When you were just starting to drink wine, what were your favorite tipples? Lambrusco? (Remember "Riunite on Ice…that's nice!") White zinfandel? One of those not-too-expensive bottles with a foreign name that you could figure out how to pronounce, like beaujolais or soave? If you're of a slightly older vintage yourself, it might even have been a "crackling" (sparkling) rosé from Portugal like Lancers or Mateus. These, along with other similarly inexpensive and undemanding examples of the vintner's art, were our starter wines, the ones we turned to when it occurred to us that maybe there was something worth drinking out there that didn't come in kegs.
We've all gone far beyond these simple wines now, having learned to appreciate grüner veltliner from Austria, malbec from Argentina, pinotage from South Africa, garnacha from Spain. We'd probably no sooner order a lambrusco than we'd reach for the Bartles & Jaymes.
And yet all the wine categories mentioned in the first paragraph above exist in excellent interpretations, well worthy of our now-practiced palates.
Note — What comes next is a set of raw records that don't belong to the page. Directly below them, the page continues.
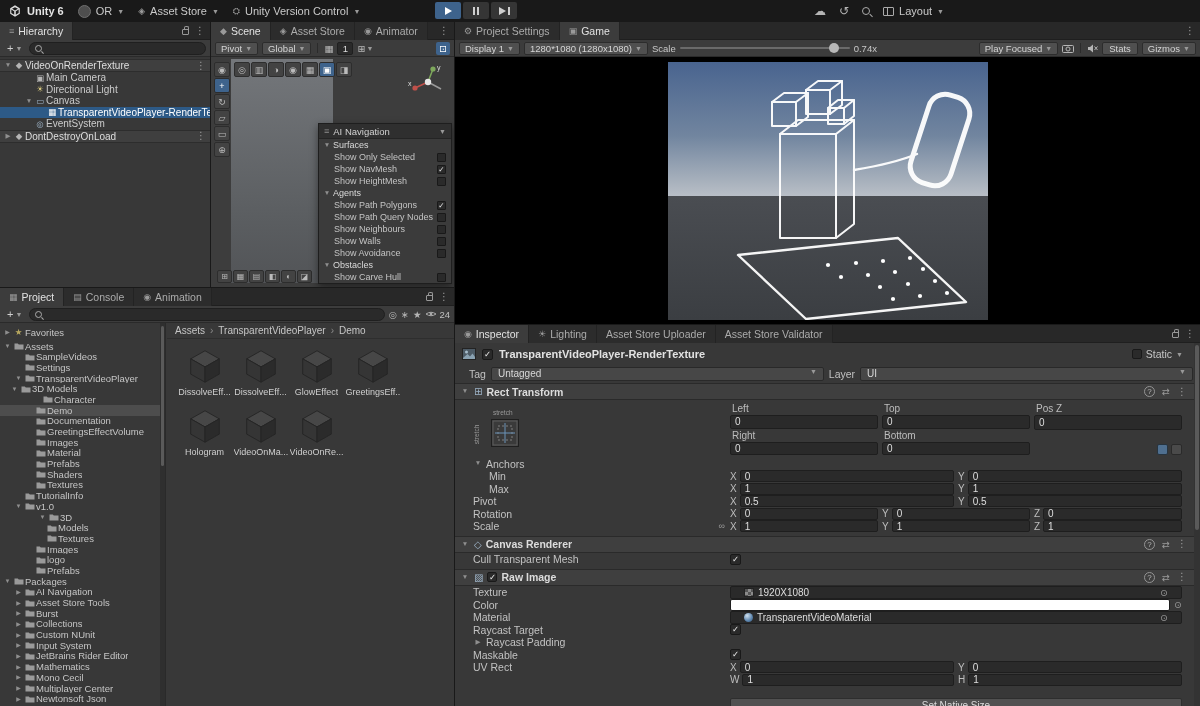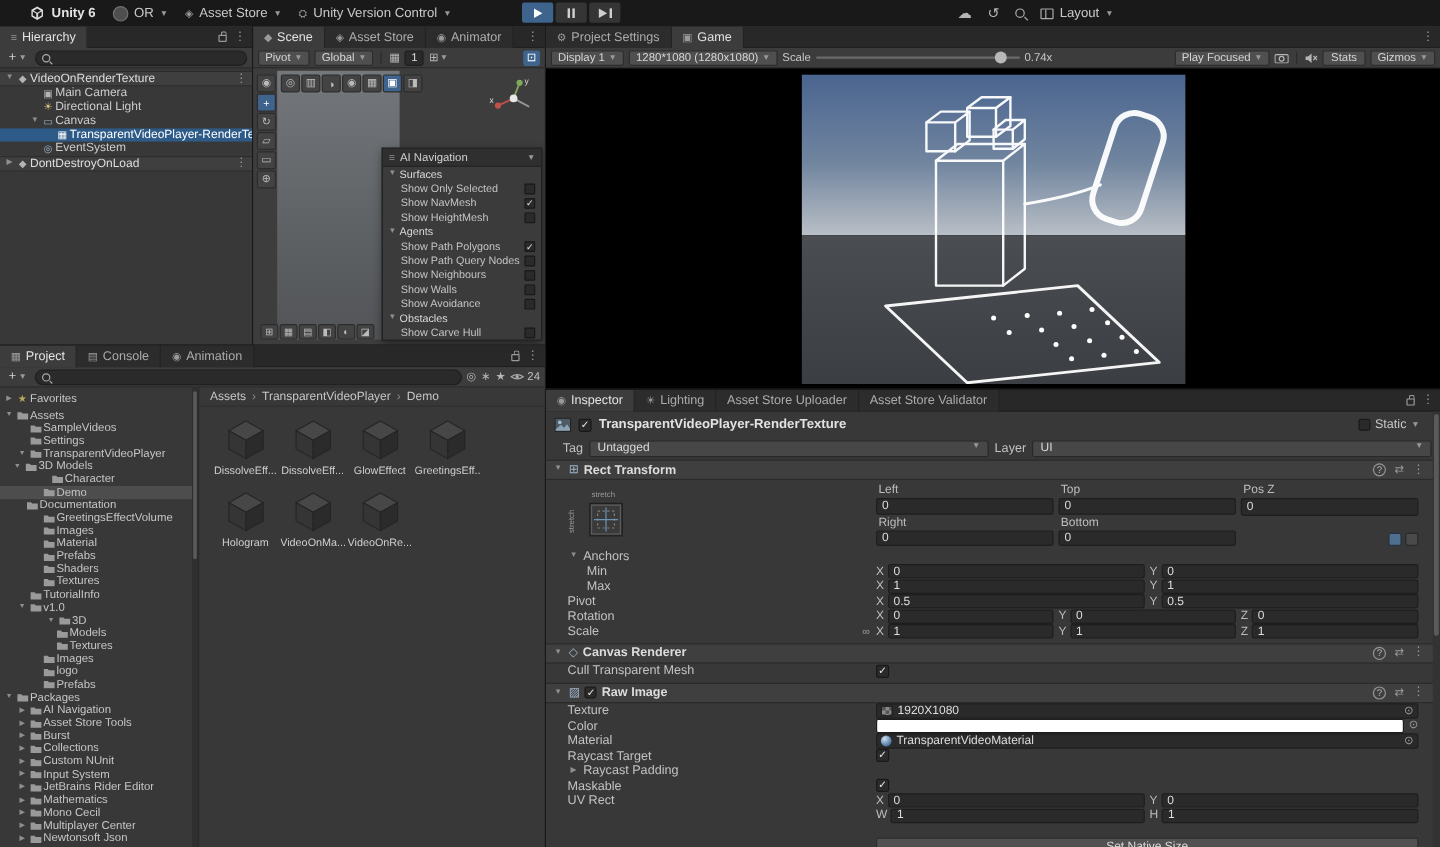--- a/index.html
+++ b/index.html
@@ -1,21 +1,21 @@
 <!DOCTYPE html>
 <html><head>
 <meta charset="utf-8">
 <style>
 *{margin:0;padding:0;box-sizing:border-box;}
 body{background:#191919;}
 #root{position:relative;width:1200px;height:706px;background:#191919;font-family:"Liberation Sans","DejaVu Sans",sans-serif;color:#c2c2c2;overflow:hidden;}
 .panel{position:absolute;background:#383838;overflow:hidden;}
 
 
-#topbar{position:absolute;left:0;top:0;width:952px;height:22px;display:flex;align-items:center;padding:0 24px;gap:14px;font-size:11px;color:#c9c9c9;}
+#topbar{position:absolute;left:0;top:0;width:952px;height:22px;display:flex;align-items:center;padding:0 8px;gap:14px;font-size:11px;color:#c9c9c9;}
 .tbgrp{display:flex;align-items:center;gap:5px;white-space:nowrap;}
 .bold{font-weight:bold;color:#e4e4e4;}
 .caret{font-size:7px;color:#999;line-height:1;}
 .avatar{width:13px;height:13px;border-radius:50%;background:#4e4e4e;border:1px solid #6f6f6f;display:inline-block;}
 #play-controls{position:absolute;left:50%;top:2px;transform:translateX(-50%);display:flex;gap:2px;}
 .pbtn{width:26px;height:17px;background:#353535;border-radius:2px;display:flex;align-items:center;justify-content:center;gap:2px;}
 .pbtn.active{background:#3e638c;}
 .tri{width:0;height:0;border-top:4px solid transparent;border-bottom:4px solid transparent;border-left:7px solid #cfcfcf;}
 .pbtn.active .tri{border-left-color:#fff;}
 .bar{width:2px;height:8px;background:#cfcfcf;display:inline-block;}
@@ -141,21 +141,21 @@
 .stretch-label{position:absolute;font-size:6.5px;color:#9a9a9a;}
 .stretch-label.top{left:38px;top:6px;}
 .stretch-label.left{left:12px;top:28px;transform:rotate(-90deg);}
 .rt-grid{flex:1;display:flex;gap:4px;margin-right:18px;min-width:0;}
 .rt-col{flex:1;display:flex;flex-direction:column;gap:1px;min-width:0;}
 .rt-lab{height:11px;font-size:10px;color:#bdbdbd;padding-left:2px;}
 .rt-toggles{height:12px;display:flex;justify-content:flex-end;gap:3px;align-items:center;}
 .tgl{width:11px;height:11px;border:1px solid #27343f;border-radius:2px;background:#4f6f8f;display:inline-block;}
 .tgl.gray{background:#4a4a4a;border-color:#2a2a2a;}
 .comp-gap{height:3px;}
-.objfield{flex:1;height:13px;background:#2a2a2a;border:1px solid #1e1e1e;border-radius:2px;display:flex;align-items:center;gap:4px;padding:0 3px;font-size:10px;color:#dedede;min-width:0;}
+.objfield{flex:1;height:13px;background:#2a2a2a;border:1px solid #1e1e1e;border-radius:2px;display:flex;align-items:center;gap:4px;padding:0 13px;font-size:10px;color:#dedede;min-width:0;}
 .objpicker{margin-left:auto;color:#9a9a9a;font-size:9.5px;flex:none;}
 .objpicker.standalone{margin-left:0;}
 .texthumb{width:10px;height:9px;background:repeating-conic-gradient(#8a8a8a 0% 25%,#555 0% 50%) 0 0/6px 6px;border:1px solid #222;flex:none;}
 .matball{width:9px;height:9px;border-radius:50%;background:radial-gradient(circle at 35% 30%,#cfe0ee,#5b84ad 60%,#35557a);flex:none;}
 .colorfield{flex:1;height:12px;border:1px solid #1e1e1e;background:#ffffff;border-radius:2px;}
 .sns-row{margin-top:14px;}
 .widebtn{flex:1;height:15px;background:#515151;border:1px solid #2e2e2e;border-radius:2px;display:flex;align-items:center;justify-content:center;font-size:10px;color:#ddd;}
 .vscroll{position:absolute;right:0;top:18px;bottom:0;width:6px;background:#333333;}
 .vthumb{position:absolute;left:1px;right:1px;top:2px;height:185px;background:#5a5a5a;border-radius:2px;}
 .eyewrap{display:flex;align-items:center;gap:2px;color:#c0c0c0;font-size:9.5px;}
@@ -607,21 +607,21 @@
             </div>
             <div class="prow sel" style="padding-left: 25px;">
               <span class="arw"></span>
               <span class="picon">
                 <svg width="10" height="8" viewBox="0 0 10 8">
                   <path d="M0.5 1.5 L3.8 1.5 L4.8 2.6 L9.5 2.6 L9.5 7.5 L0.5 7.5 Z" fill="#9a9a9a"></path>
                 </svg>
               </span>
               <span class="plabel">Demo</span>
             </div>
-            <div class="prow" style="padding-left: 11px;">
+            <div class="prow" style="padding-left: 25px;">
               <span class="arw"></span>
               <span class="picon">
                 <svg width="10" height="8" viewBox="0 0 10 8">
                   <path d="M0.5 1.5 L3.8 1.5 L4.8 2.6 L9.5 2.6 L9.5 7.5 L0.5 7.5 Z" fill="#9a9a9a"></path>
                 </svg>
               </span>
               <span class="plabel">Documentation</span>
             </div>
             <div class="prow" style="padding-left: 25px;">
               <span class="arw"></span>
Here are a few examples:
Beaujolais: Domaine Diochon Moulin-à-Vent, Vieilles Vignes, 2014 ($23). A rich, juicy wine, opulent and nicely textured with graceful tannins and a pronounced black-currant flavor. A wine with both structure and finesse.
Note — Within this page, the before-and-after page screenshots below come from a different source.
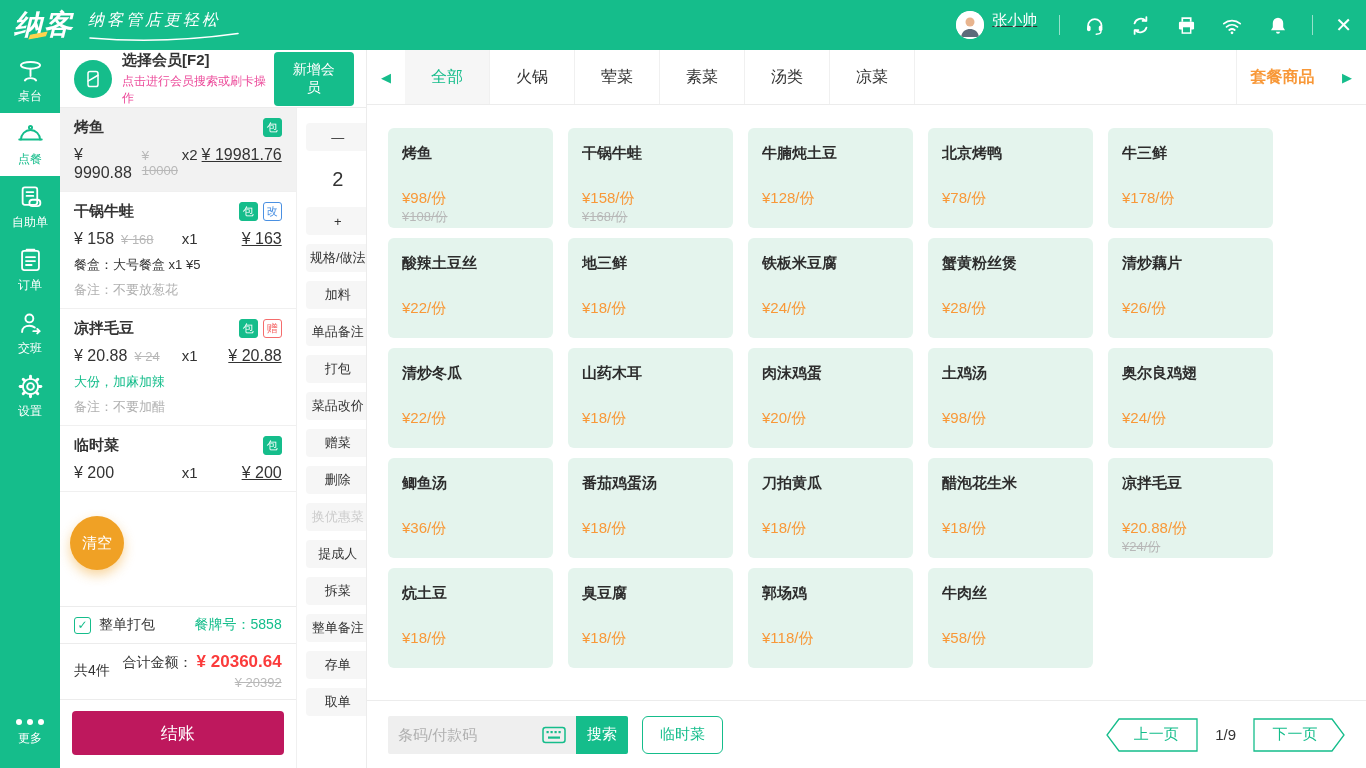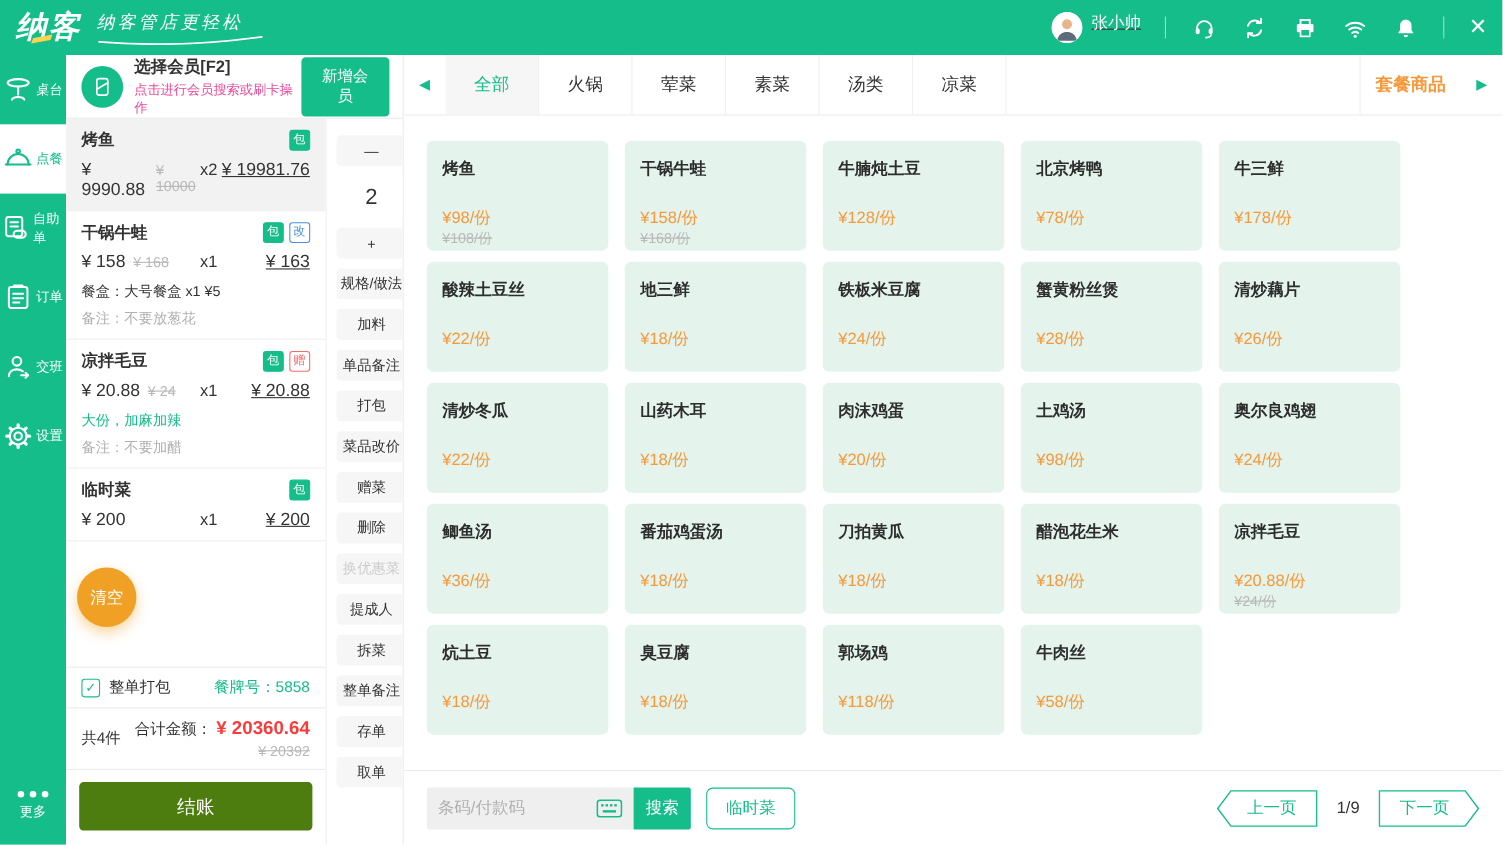--- a/index.html
+++ b/index.html
@@ -19,21 +19,21 @@
   .avatar { width:28px; height:28px; border-radius:50%; background:#fff; display:flex; align-items:center; justify-content:center; overflow:hidden; }
   .username { color:#fff; font-size:15px; }
   .tb-divider { width:1px; height:20px; background:rgba(255,255,255,.55); }
   .tb-icon { width:24px; height:24px; display:flex; align-items:center; justify-content:center; cursor:pointer; }
   .tb-close { color:#fff; font-size:20px; font-weight:bold; cursor:pointer; line-height:1; }
 
   .app { display:flex; height:718px; }
 
   
   .sidebar { width:60px; background:#15bd8b; display:flex; flex-direction:column; }
-  .side-item { height:63px; display:flex; flex-direction:row; align-items:center; justify-content:center; gap:3px; color:#fff; cursor:pointer; }
+  .side-item { height:63px; display:flex; flex-direction:column; align-items:center; justify-content:center; gap:3px; color:#fff; cursor:pointer; }
   .side-item.active { background:#fff; color:#15bd8b; }
   .side-icon svg { display:block; }
   .side-label { font-size:12px; }
   .side-more { margin-top:auto; height:70px; display:flex; flex-direction:column; align-items:center; justify-content:center; gap:5px; color:#fff; cursor:pointer; }
   .dots { display:flex; gap:5px; }
   .dots i { width:6px; height:6px; border-radius:50%; background:#fff; }
 
   
   .left-region { width:307px; display:flex; flex-direction:column; background:#fff; border-right:1px solid #ececec; }
   .member-header { height:58px; display:flex; align-items:center; padding:0 12px 0 14px; border-bottom:1px solid #ececec; }
@@ -70,21 +70,21 @@
   .cb { width:17px; height:17px; border:1.5px solid #15bd8b; border-radius:3px; color:#15bd8b; font-size:12px; font-weight:bold; display:inline-flex; align-items:center; justify-content:center; cursor:pointer; }
   .pack-label { font-size:14px; margin-left:8px; }
   .tag-no { margin-left:auto; font-size:14px; color:#15bd8b; }
   .totals-row { display:flex; align-items:center; padding:8px 14px 9px; border-top:1px solid #ececec; }
   .count { font-size:14px; color:#333; }
   .totals-right { margin-left:auto; text-align:right; }
   .total-line { font-size:14px; color:#333; }
   .total-value { font-size:17px; font-weight:700; color:#fb3b3b; margin-left:4px; }
   .total-orig { font-size:13px; color:#b8b8b8; text-decoration:line-through; margin-top:3px; }
   .checkout-row { border-top:1px solid #ececec; padding:11px 12px 13px; }
-  .checkout { width:100%; height:44px; background:#4d7c0f; color:#fff; border:none; border-radius:4px; font-size:17px; cursor:pointer; }
+  .checkout { width:100%; height:44px; background:#be185d; color:#fff; border:none; border-radius:4px; font-size:17px; cursor:pointer; }
 
   
   .actions { width:82px; padding:15px 9px 0; overflow:hidden; }
   .act-btn { display:block; width:64px; height:28px; margin:0 0 9px; background:#f6f6f6; border:none; border-radius:4px; font-size:13px; color:#333; cursor:pointer; font-family:inherit; }
   .qty-display { display:flex; align-items:center; justify-content:center; width:64px; height:38px; margin-bottom:9px; background:#fff; font-size:20px; color:#333; }
   .act-btn.disabled { color:#ccc; cursor:default; }
 
   
   .main { flex:1; display:flex; flex-direction:column; min-width:0; }
   .tabbar { height:55px; display:flex; align-items:stretch; border-bottom:1px solid #ececec; }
Lambrusco: Vigneto Saetti Lambrusco Salamino di S. Croce 2014 ($20). An almost astringently dry, peppery lambrusco made with grapes from 45-year-old organically farmed vines. The carbonation is sharp and the tart fruit is accented with cinnamon and cloves. A perfect counterpoint to a platter of rich prosciutto, salame, and other cured meats.
Soave: Inama Soave Classico, Vigneti di Foscarino 2013 ($25). Just a gorgeous wine, 100 percent garganega, sunny yellow in color with a nose of honey and wildflowers, and a lush white-peach character on the palate.
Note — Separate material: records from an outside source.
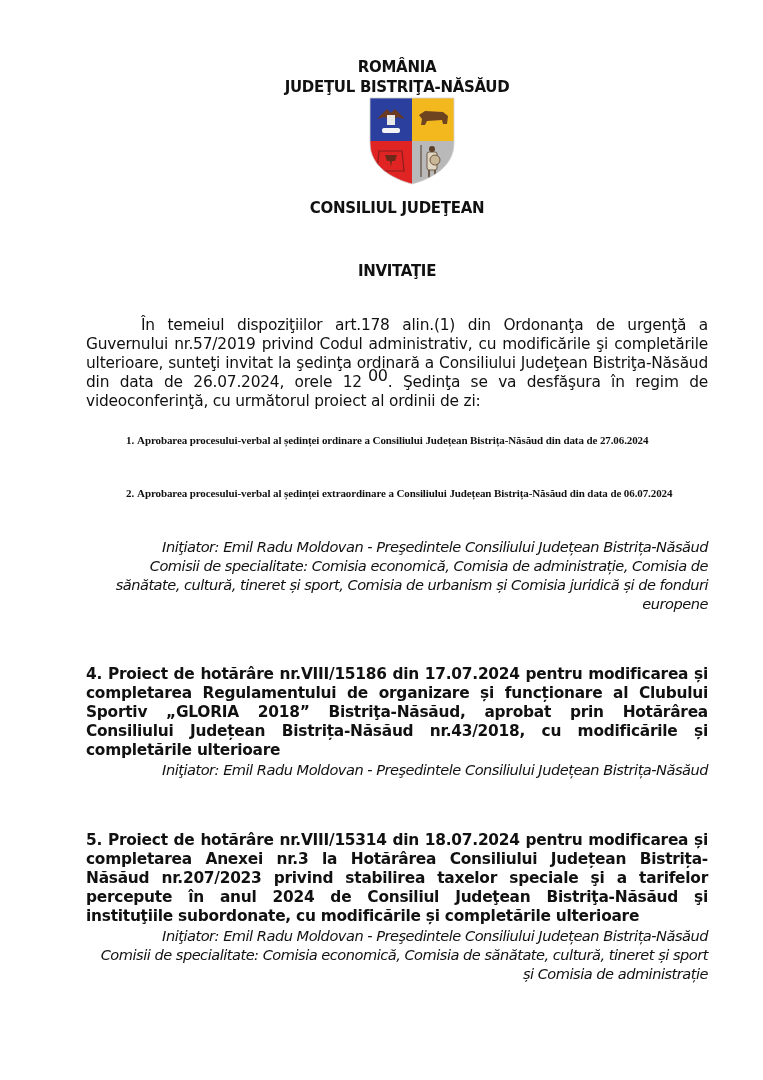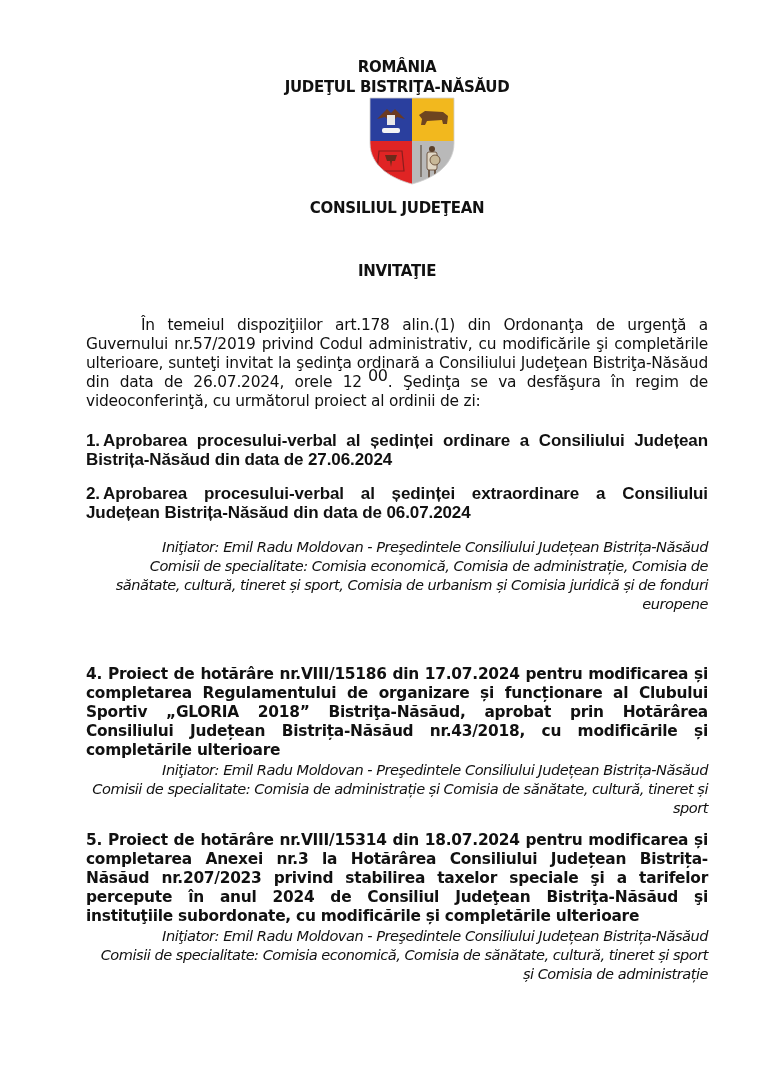--- a/index.html
+++ b/index.html
@@ -75,23 +75,24 @@
     width: 622px;
   }
   .item-title {
     font-weight: bold;
     font-size: 15.4px;
     line-height: 19px;
     text-align: justify;
     letter-spacing: -0.25px;
   }
   .item-title.condensed {
-    font-family: Liberation Sans, sans-serif;
-    font-size: 17px;
+    font-family: Liberation Serif, serif;
+    font-size: 11px;
     letter-spacing: -0.1px;
+    margin-left: 40px;
   }
   .item-meta {
     font-style: italic;
     font-size: 14.6px;
     line-height: 19px;
     letter-spacing: -0.5px;
     font-family: "DejaVu Sans", sans-serif;
   }
   .item-meta div { text-align: right; }
 </style>
@@ -158,21 +159,20 @@
     <div class="item-meta">
       <div>Iniţiator: Emil Radu Moldovan - Preşedintele Consiliului Județean Bistrița-Năsăud</div>
       <div>Comisii de specialitate: Comisia economică, Comisia de administrație, Comisia de sănătate, cultură, tineret și sport, Comisia de urbanism și Comisia juridică și de fonduri europene</div>
     </div>
   </div>
 
   <div class="agenda-item" style="top:665px;">
     <div class="item-title"><span>4.</span> <span>Proiect de hotărâre nr.VIII/15186 din 17.07.2024 pentru modificarea și completarea Regulamentului de organizare și funcționare al Clubului Sportiv „GLORIA 2018” Bistriţa-Năsăud, aprobat prin Hotărârea Consiliului Județean Bistrița-Năsăud nr.43/2018, cu modificările și completările ulterioare</span></div>
     <div class="item-meta">
       <div>Iniţiator: Emil Radu Moldovan - Preşedintele Consiliului Județean Bistrița-Năsăud</div>
-      <div>Comisii de specialitate: Comisia de administrație și Comisia de sănătate, cultură, tineret și sport</div>
     </div>
   </div>
 
   <div class="agenda-item" style="top:831px;">
     <div class="item-title"><span>5.</span> <span>Proiect de hotărâre nr.VIII/15314 din 18.07.2024 pentru modificarea și completarea Anexei nr.3 la Hotărârea Consiliului Județean Bistrița-Năsăud nr.207/2023 privind stabilirea taxelor speciale şi a tarifelor percepute în anul 2024 de Consiliul Judeţean Bistriţa-Năsăud şi instituţiile subordonate, cu modificările și completările ulterioare</span></div>
     <div class="item-meta">
       <div>Iniţiator: Emil Radu Moldovan - Preşedintele Consiliului Județean Bistrița-Năsăud</div>
       <div>Comisii de specialitate: Comisia economică, Comisia de sănătate, cultură, tineret și sport și Comisia de administrație</div>
     </div>
   </div>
Sparkling Rosé: Lancers Rosé NV ($9). Made from a mix of indigenous Portuguese grape varieties and fermented to an effervescence that isn't quite as sparkling as that of, say, prosecco but that still gives the wine a festive feeling. Faintly sweet, but with a pleasantly dry finish following a burst of summer berry fruit in the mouth. I want to call this "party wine" for its vivid color and easy drinkability.
White Zinfandel: Turley Wine Cellars White Zinfandel 2014. ($23). A light-hued Provençal-style rosé from one of California's great zinfandel specialists. Its crisp, dry, soft-edged character and slightly herbaceous (but not at all flowery) fruit will banish from your taste memory any impressions you may have of what white zinfandel usually is.